**Stored data entries:**

- - -

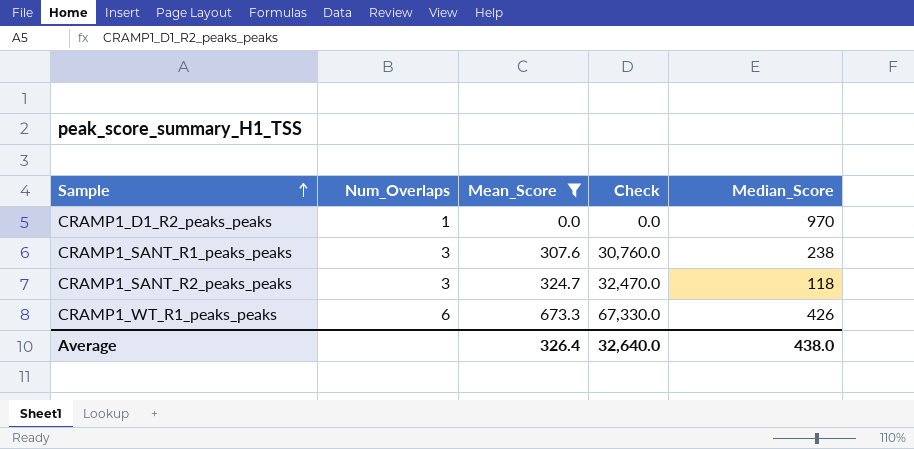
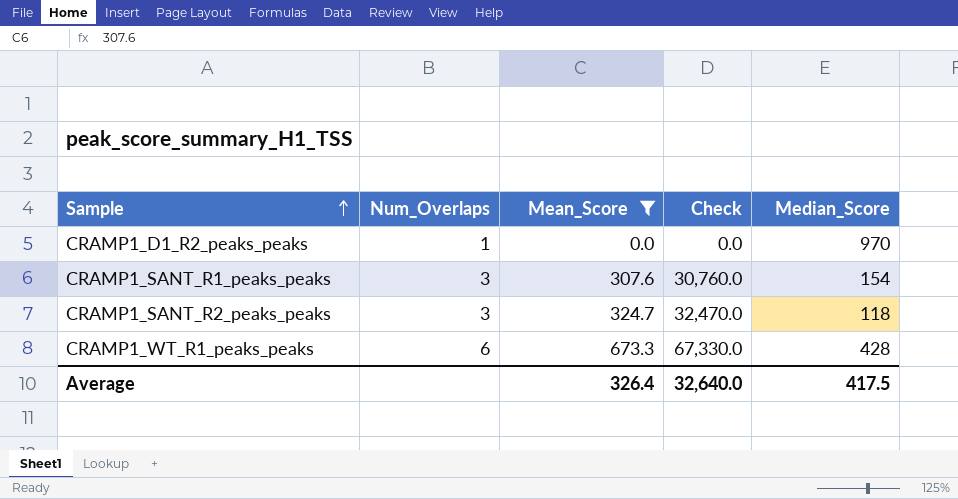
CRAMP1_SANT_R1_peaks_peaks | Median_Score: 238 -> 154
CRAMP1_WT_R1_peaks_peaks | Median_Score: 426 -> 428
Average | Median_Score: 438.0 -> 417.5

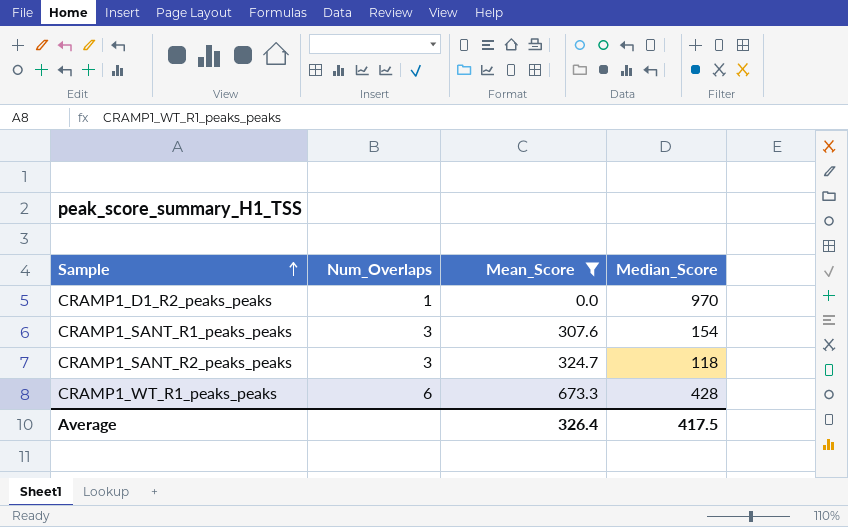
column Check | formula: [Mean_Score] * 100 -> none

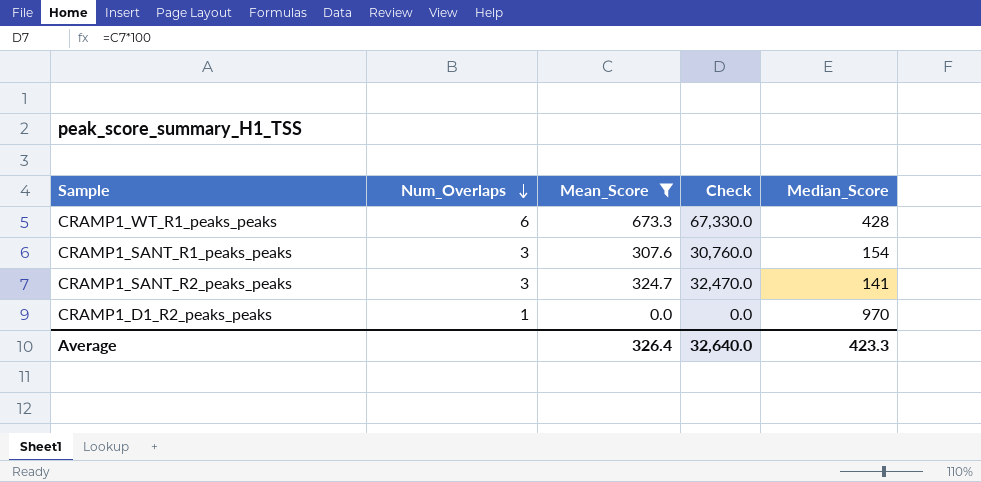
row order: Sample ascending -> Num_Overlaps descending
column Check | formula: none -> [Mean_Score] * 100
CRAMP1_SANT_R2_peaks_peaks | Median_Score: 118 -> 141
Average | Median_Score: 417.5 -> 423.3

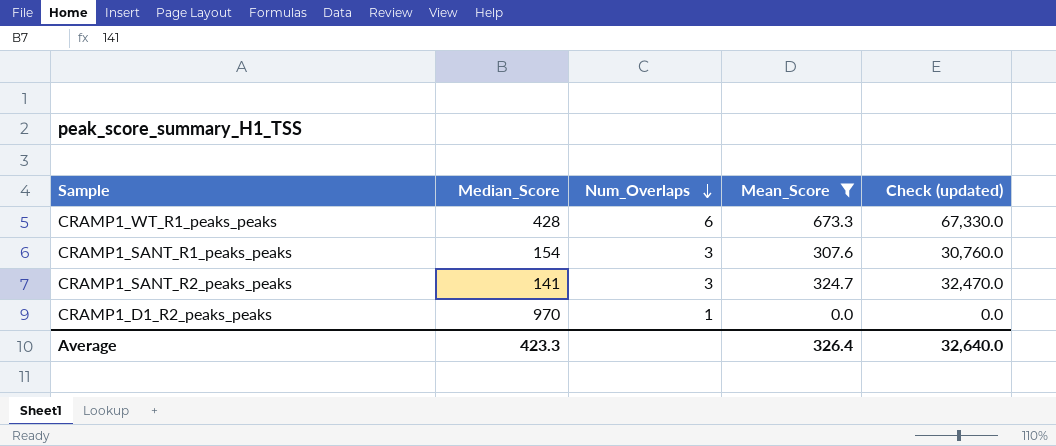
column Median_Score | position: 5 -> 2
column name: Check -> Check (updated)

- - -

**Directions:** Scan the records for the word "Check", and copy each line where it is found.

**Solution:**
column Check | formula: [Mean_Score] * 100 -> none
column Check | formula: none -> [Mean_Score] * 100
column name: Check -> Check (updated)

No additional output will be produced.